- Born: April 1, 1911 Brooklyn, New York, US
- Died: February 27, 1997 (aged 85) Burbank, California, US
- Occupations: Animator, director, producer, writer, storyboard artist
- Years active: 1928–1989
- Employers: Harrison/Gould Cartoons (1928–1929); Screen Gems (1929–1941); Walt Disney Productions (1941–1946); Oscar Productions (1946–1947); Warner Bros. Cartoons (1947–1963); DePatie–Freleng Enterprises (1963–1973); Bakshi Productions (1973); Krantz Films (1974); Hanna-Barbera (1974–1989);

= Harry Love (animator) =

American animator and film producer

Harry Love (April 1, 1911 – February 27, 1997) was an American animator, effects animator, director, producer, production coordinator, and writer.

==Early life==
Harry Love was born in 1911 in Brooklyn, New York, to a poor working-class family. His talent of drawing was showing at a young age. At the age of 14 he won the first of several gold prizes from local department stores. He graduated from school at the age of 16 and received a medal from Mayor Fiorello La Guardia.

==Career==
Love began his career at the Ben Harrison and Manny Gould studio in 1927. At the time, he was so young (16 years old), that he could not legally sign his contract. He then worked at the Charles Mintz Studio in 1929. In 1930, he would move with Mintz to Los Angeles, which the studio would later become Screen Gems. Mintz acquired the rights to Krazy Kat, from William Randolph Hearst, which he wrote and directed 20 Krazy cartoons. His first screenplay was for Krazy's Shoe Shop. He also worked on the Scrappy cartoons.

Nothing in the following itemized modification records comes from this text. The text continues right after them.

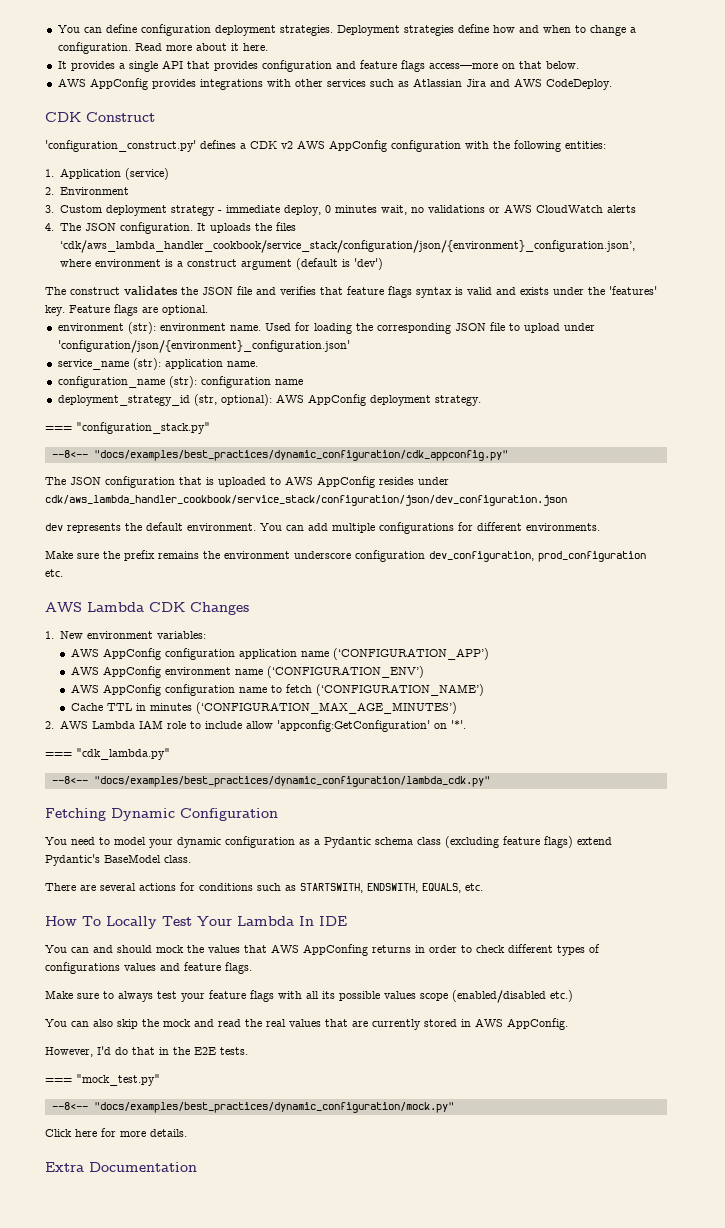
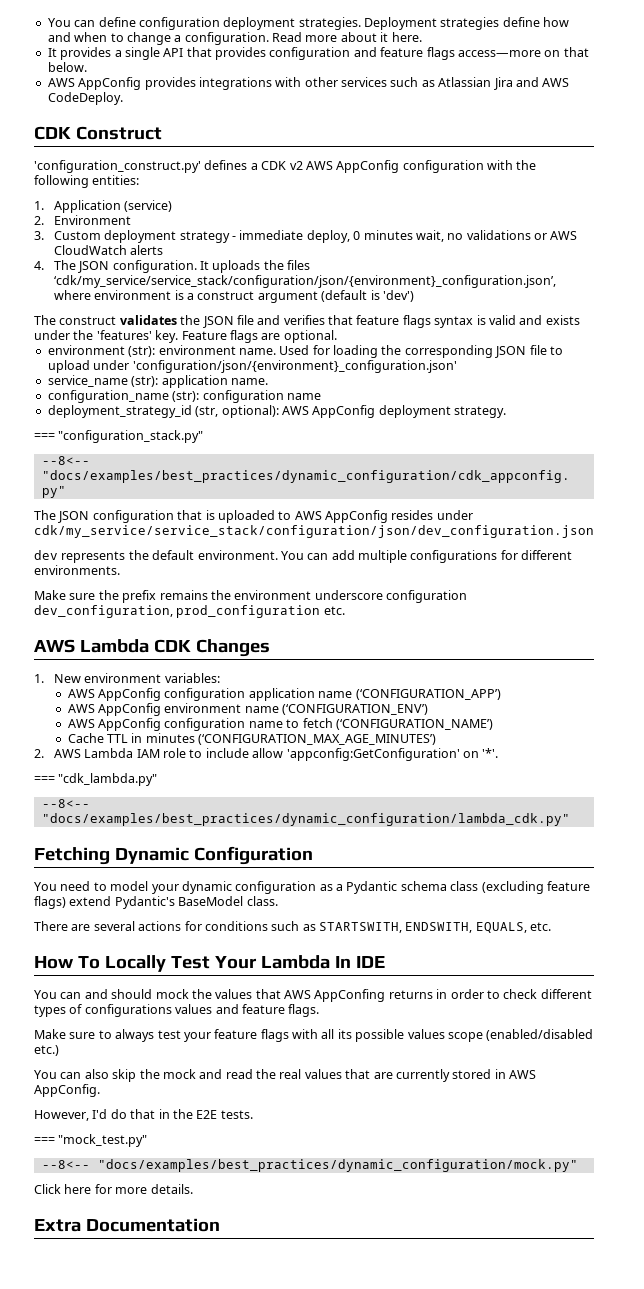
[59,240,635,253] ‘cdk/aws_lambda_handler_cookbook/service_stack/configuration/json/{environment}_configuration.json’, -> [53,275,556,288] ‘cdk/my_service/service_stack/configuration/json/{environment}_configuration.json’,
[45,495,567,506] cdk/aws_lambda_handler_cookbook/service_stack/configuration/json/dev_configuration.json -> [34,525,594,538] cdk/my_service/service_stack/configuration/json/dev_configuration.json

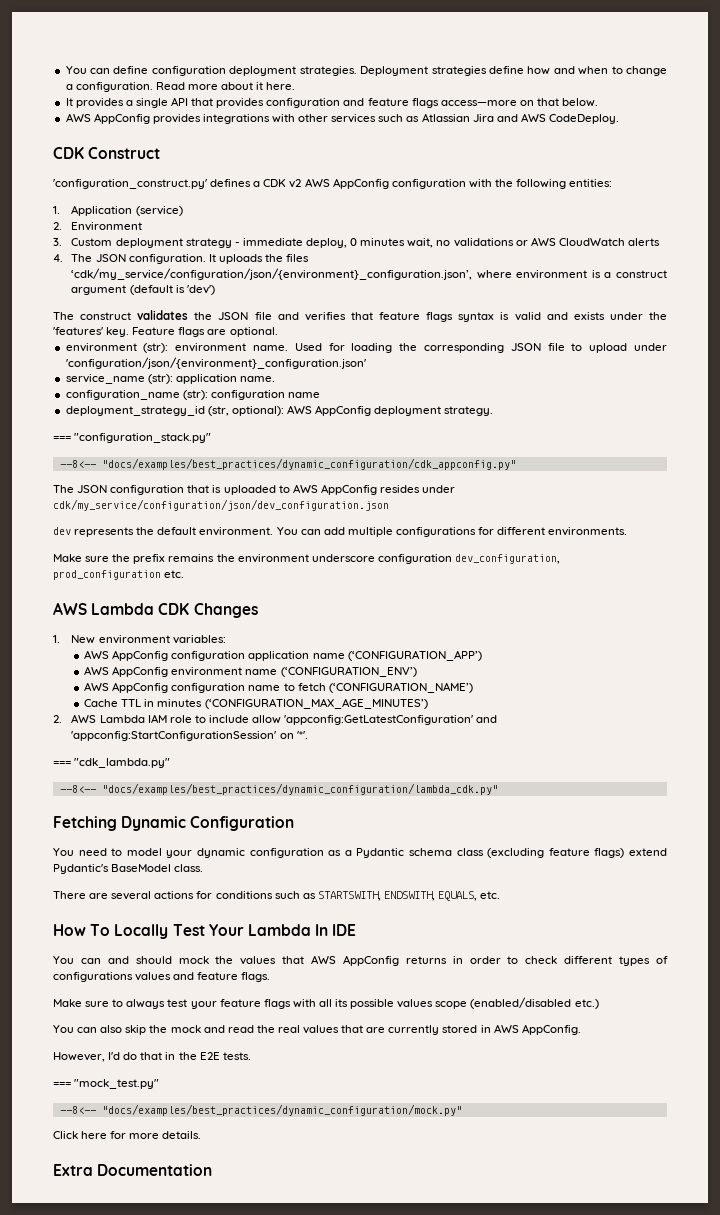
[53,275,556,288] ‘cdk/my_service/service_stack/configuration/json/{environment}_configuration.json’, -> [71,268,473,280] ‘cdk/my_service/configuration/json/{environment}_configuration.json’,
[34,525,594,538] cdk/my_service/service_stack/configuration/json/dev_configuration.json -> [53,499,389,511] cdk/my_service/configuration/json/dev_configuration.json
[286,748,460,761] 'appconfig:GetConfiguration' -> [284,715,498,725] [71,731,277,741] 'appconfig:GetLatestConfiguration' and 'appconfig:StartConfigurationSession'
[314,989,386,1002] AppConfing -> [342,955,399,966] AppConfig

After the Mintz Studio collapsed, he worked for Disney, mainly for war-time cartoons, such as Victory Through Air Power and Reason and Emotion. After World War II was over, he went to Warner Bros. Cartoons from 1948 to 1964, where he animated Looney Tunes and Merrie Melodies shorts starring Bugs Bunny, Porky Pig, and others, like What's Opera Doc, Tweet Tweet Tweety, and Hot Cross Bunny. He also was a production coordinator on The Incredible Mr. Limpet. By 1950, he was receiving credit in WB's animated shorts, usually as an effects animator. In 1954, he was involved in a car accident, which he lived shortly after it, and he said he was lucky to be alive. In February 1956, he had to have additional surgery for his injured leg, which took 2 days. After the original Warner Bros. Cartoons studio shut down in 1963, he went to DePatie–Freleng Enterprises (for 10 years, 1963–1973) and produced The Pink Panther Show, Doctor Dolittle, and Dr. Seuss specials like The Lorax and The Cat in The Hat. The naturalistic flash-and-smoke explosions in Warner's cartoons and many of the later DePatie-Freleng releases are his creations. In the 1970s, he worked mostly in film production with Ralph Bakshi on Heavy Traffic and the film without Bakshi's involvement The Nine Lives of Fritz the Cat. He was widely respected in the animation industry for his friendly personality plus his drafting, management and writing skills. After Fritz the Cat, he worked at Hanna-Barbera from 1974 to 1989 (15 years), and even started an animation college for the younger employees in 1976, eventually retiring in 1989.

==Death==
Love died from a heart attack in Burbank, California on February 27, 1997.